PROVIDED RECORDS:
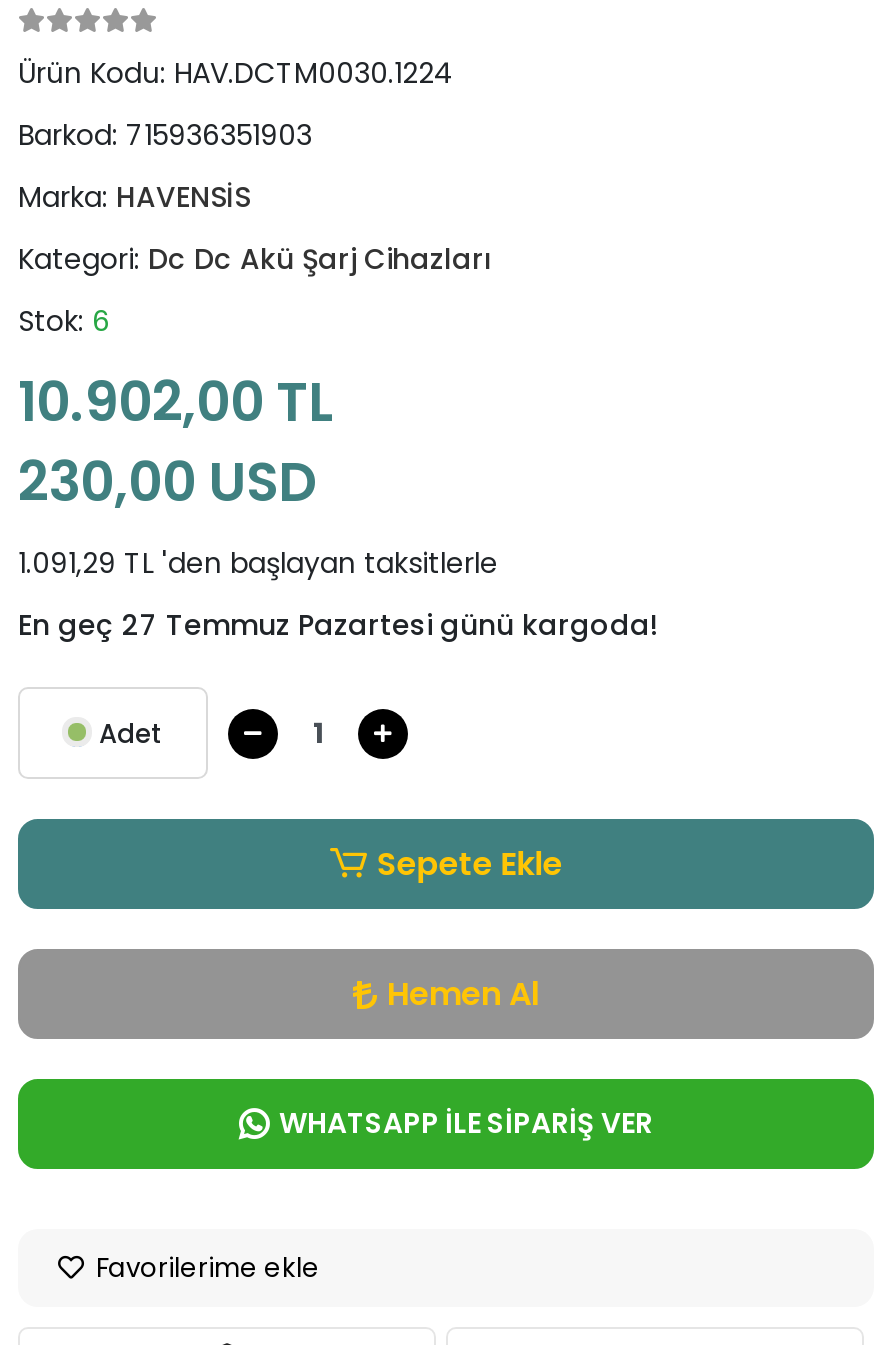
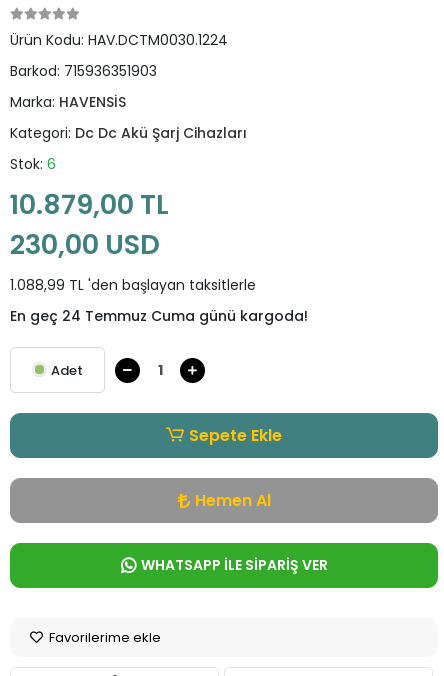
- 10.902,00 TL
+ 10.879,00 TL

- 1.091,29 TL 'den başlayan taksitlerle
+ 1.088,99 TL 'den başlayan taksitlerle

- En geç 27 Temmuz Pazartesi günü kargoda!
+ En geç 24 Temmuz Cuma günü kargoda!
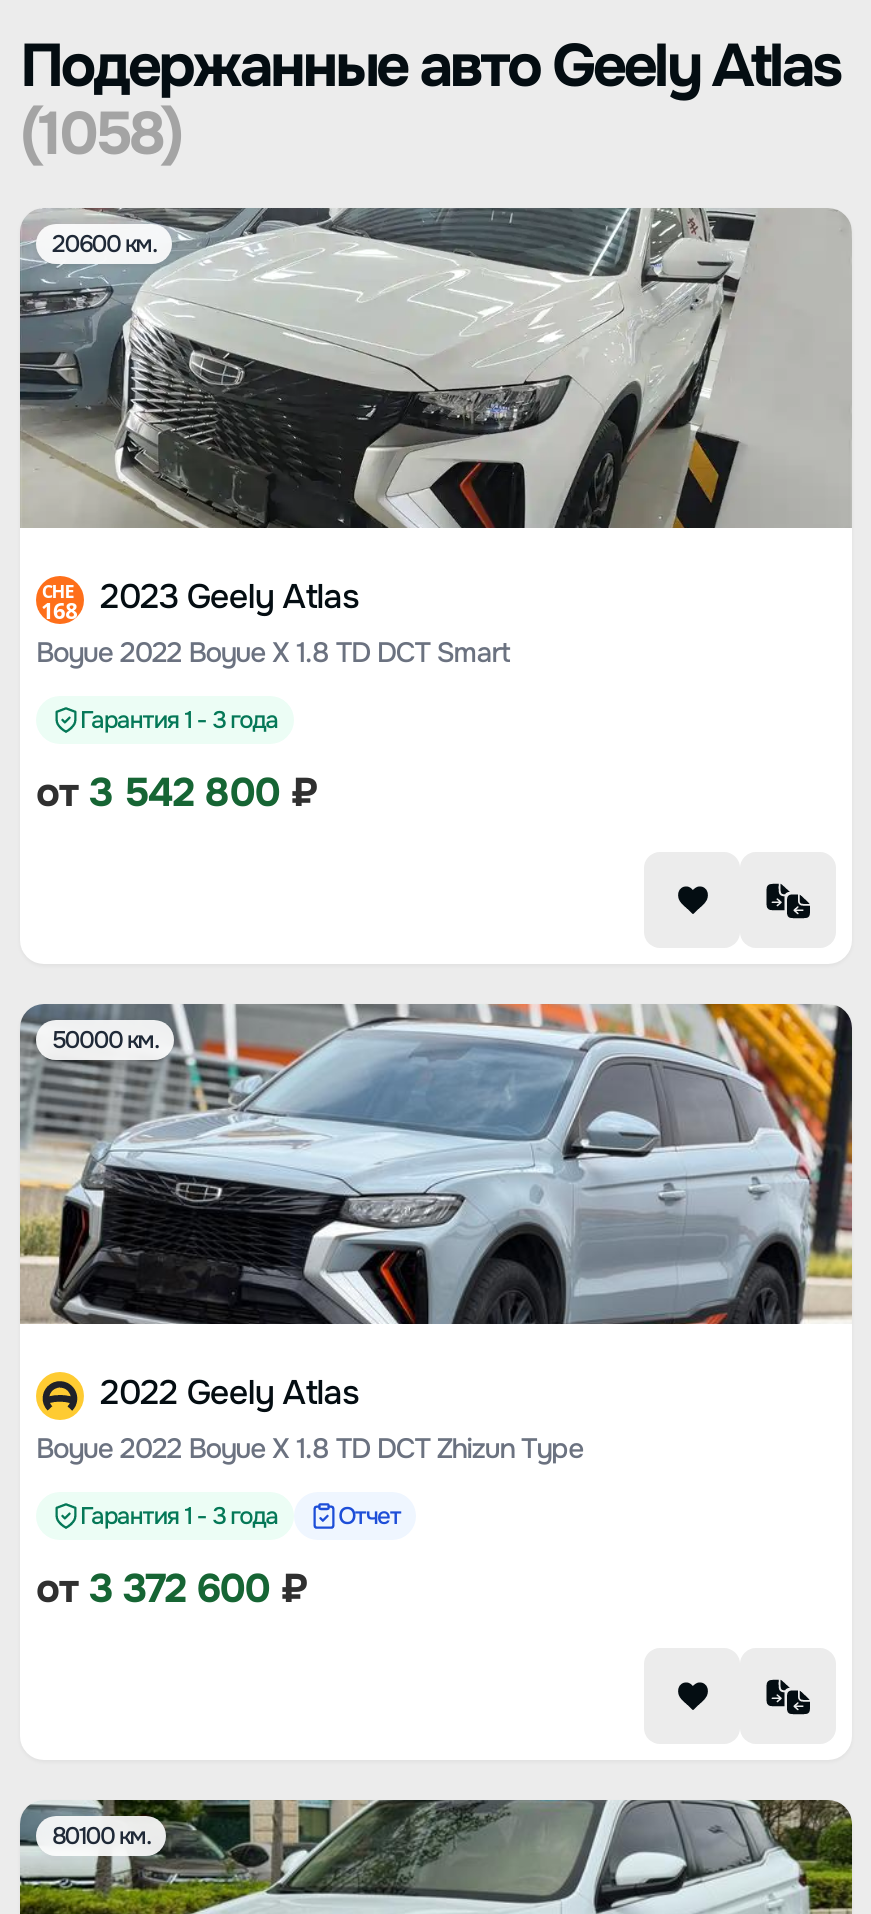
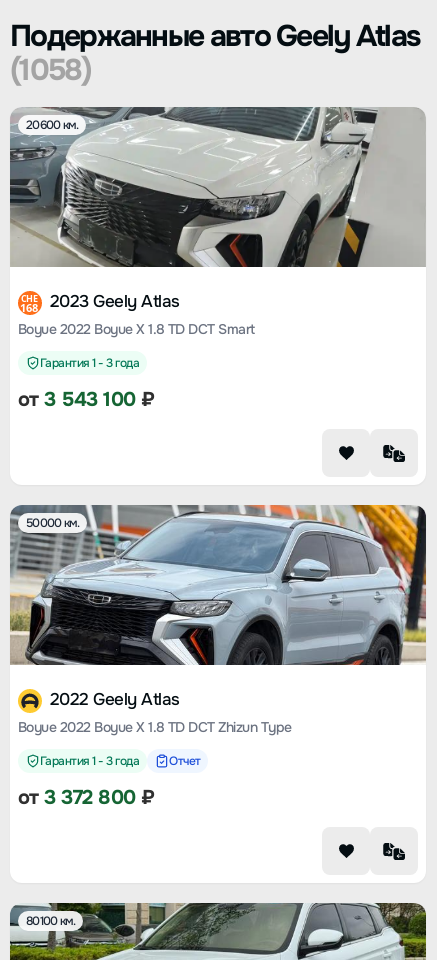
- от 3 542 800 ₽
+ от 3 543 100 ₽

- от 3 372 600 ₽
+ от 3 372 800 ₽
* * *
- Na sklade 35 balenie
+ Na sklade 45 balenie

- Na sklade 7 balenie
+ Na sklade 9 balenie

PROBLEM TO WORK ON: Copy all the lines from the data above that hold the word "taksitlerle".

REPLY TO THE EXERCISE:
- 1.091,29 TL 'den başlayan taksitlerle
+ 1.088,99 TL 'den başlayan taksitlerle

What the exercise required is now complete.